- What you need to do: The answer must consist only of the lines from the line with "48 to 24V Gigabit" to the line with "total: 17568.00 -> 18347.68", both included, exactly as they stand below.

-------

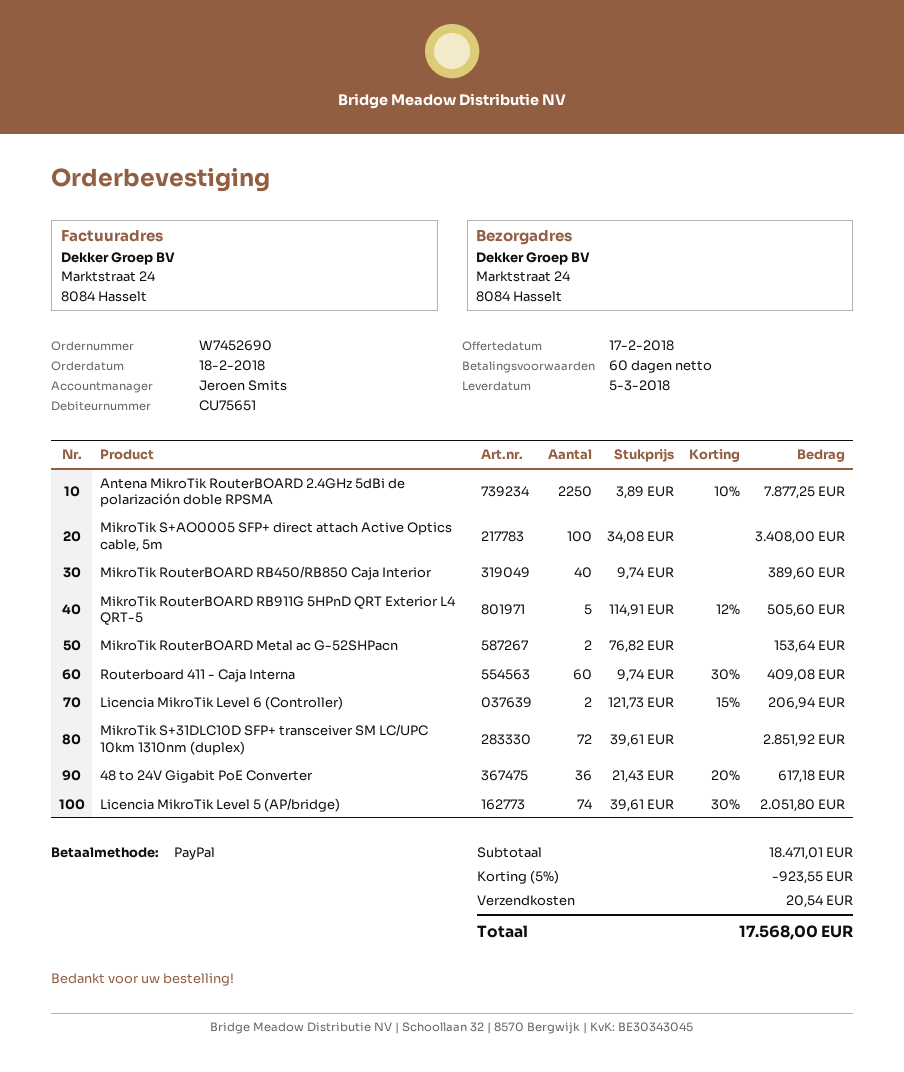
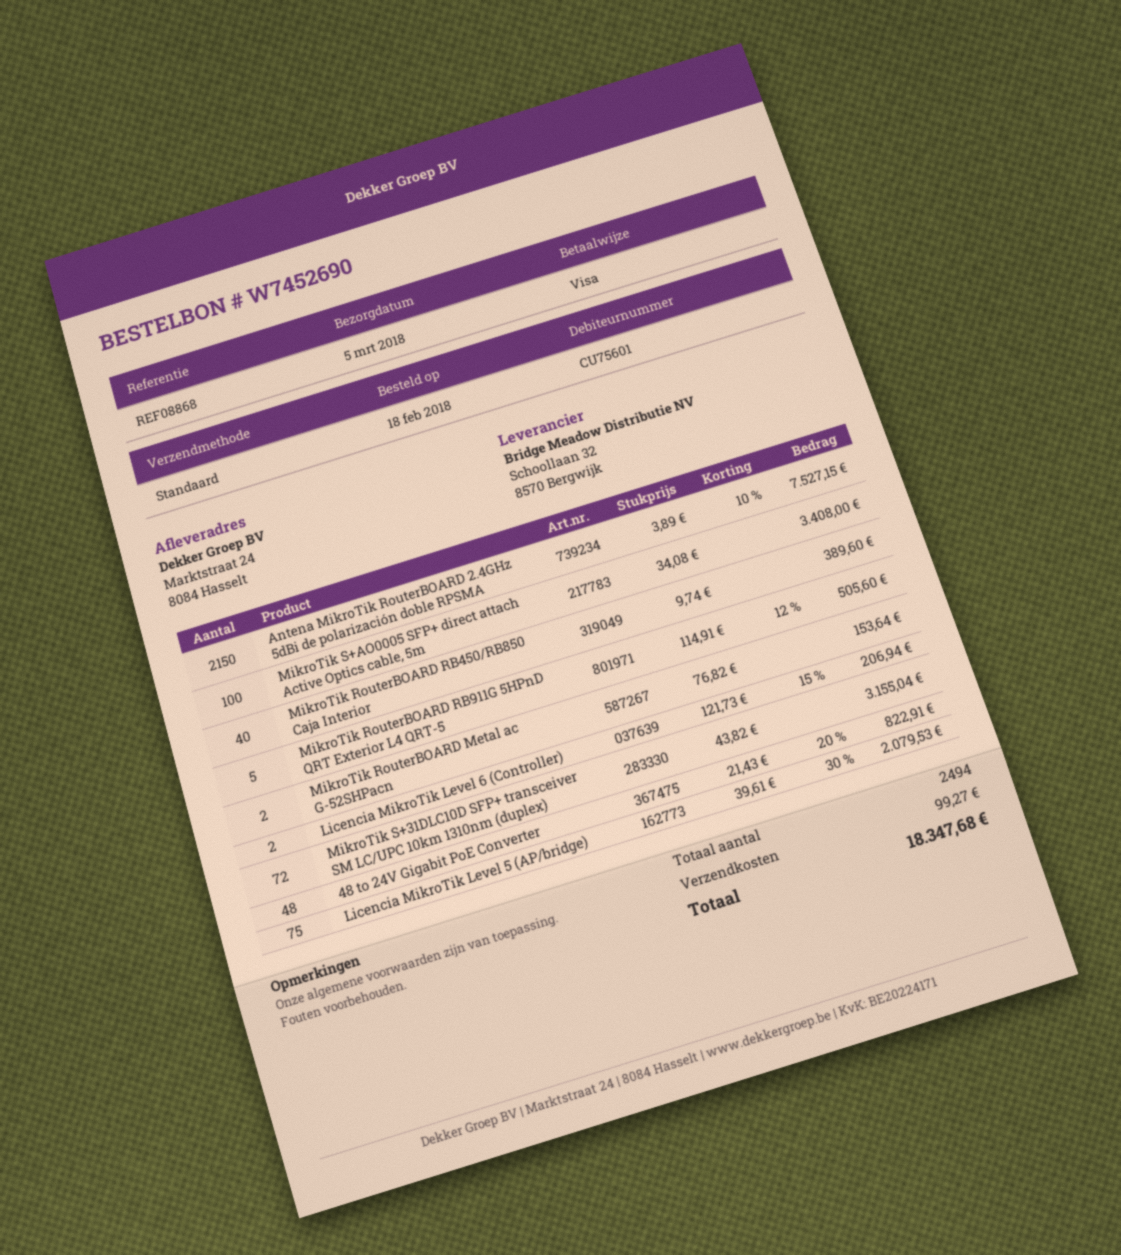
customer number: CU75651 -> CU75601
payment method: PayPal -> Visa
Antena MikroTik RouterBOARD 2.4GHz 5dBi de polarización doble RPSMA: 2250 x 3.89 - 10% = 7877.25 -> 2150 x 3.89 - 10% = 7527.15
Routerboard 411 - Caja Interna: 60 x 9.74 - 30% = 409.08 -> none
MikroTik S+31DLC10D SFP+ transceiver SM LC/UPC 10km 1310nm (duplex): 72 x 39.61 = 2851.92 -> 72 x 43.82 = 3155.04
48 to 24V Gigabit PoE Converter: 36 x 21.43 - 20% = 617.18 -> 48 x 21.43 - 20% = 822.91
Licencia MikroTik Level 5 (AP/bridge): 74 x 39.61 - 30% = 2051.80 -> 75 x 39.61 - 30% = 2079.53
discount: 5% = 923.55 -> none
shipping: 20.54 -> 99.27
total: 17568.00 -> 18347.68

-------

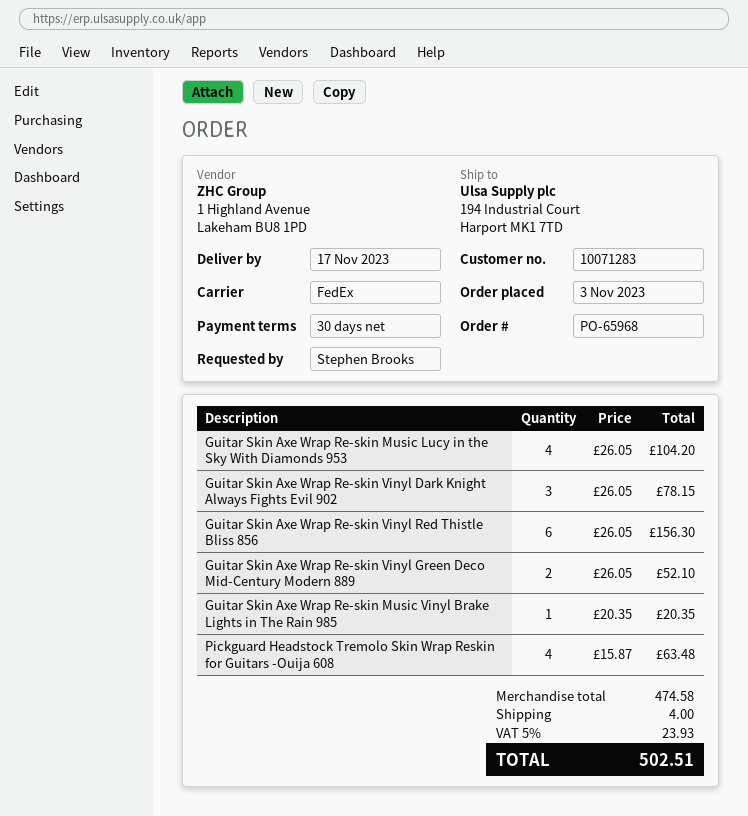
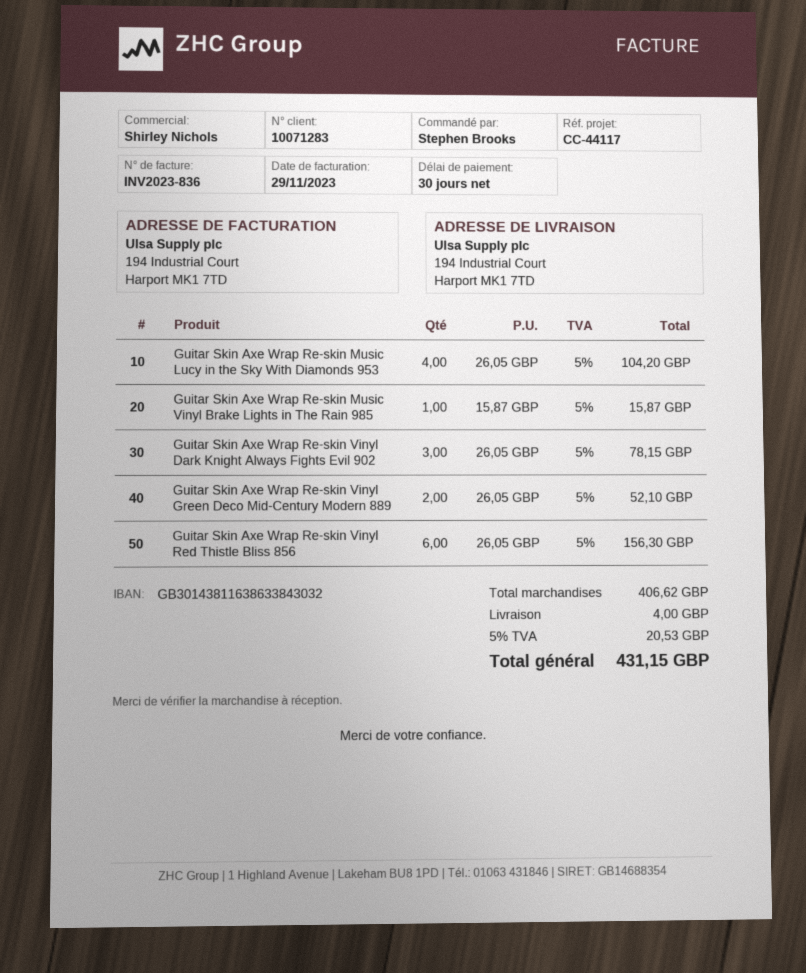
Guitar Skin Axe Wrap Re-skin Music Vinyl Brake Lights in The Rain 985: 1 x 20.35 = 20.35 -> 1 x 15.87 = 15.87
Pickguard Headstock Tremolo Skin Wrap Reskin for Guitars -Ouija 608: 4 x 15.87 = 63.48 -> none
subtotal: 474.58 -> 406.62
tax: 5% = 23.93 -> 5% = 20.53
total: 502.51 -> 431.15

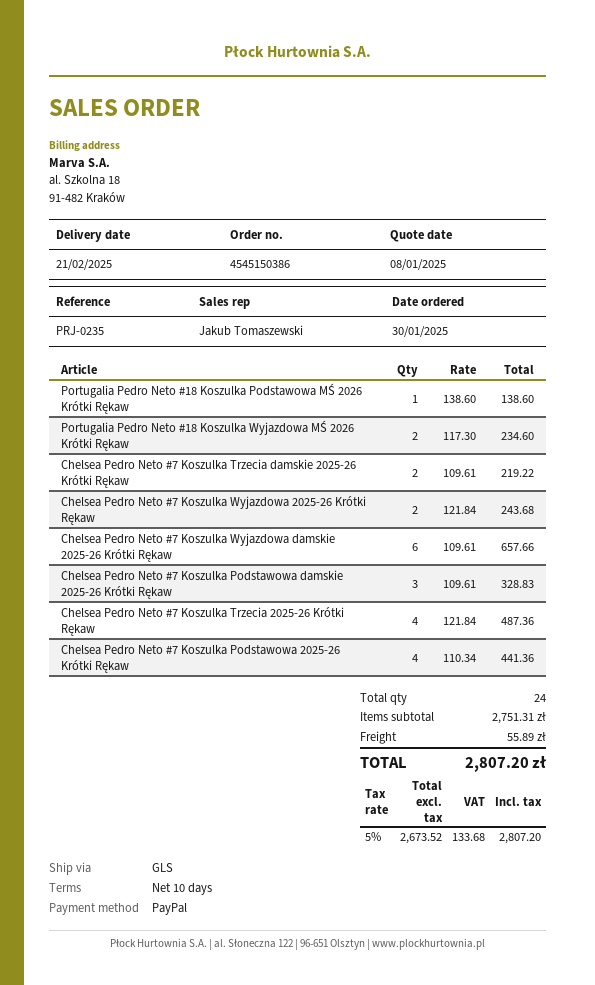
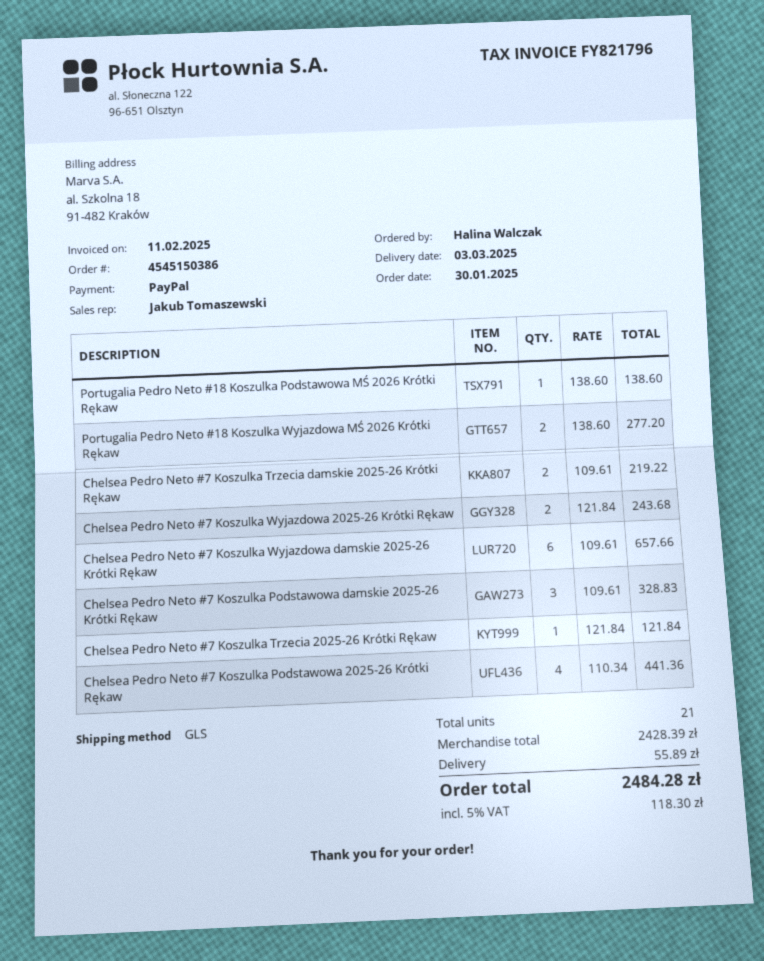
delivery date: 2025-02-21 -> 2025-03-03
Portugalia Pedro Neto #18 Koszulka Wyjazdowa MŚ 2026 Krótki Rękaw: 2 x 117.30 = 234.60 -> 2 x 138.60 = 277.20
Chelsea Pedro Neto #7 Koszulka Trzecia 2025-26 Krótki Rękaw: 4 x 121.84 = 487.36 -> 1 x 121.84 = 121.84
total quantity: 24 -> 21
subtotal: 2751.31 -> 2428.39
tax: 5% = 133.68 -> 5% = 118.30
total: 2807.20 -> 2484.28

-------

- Reply to the task:
48 to 24V Gigabit PoE Converter: 36 x 21.43 - 20% = 617.18 -> 48 x 21.43 - 20% = 822.91
Licencia MikroTik Level 5 (AP/bridge): 74 x 39.61 - 30% = 2051.80 -> 75 x 39.61 - 30% = 2079.53
discount: 5% = 923.55 -> none
shipping: 20.54 -> 99.27
total: 17568.00 -> 18347.68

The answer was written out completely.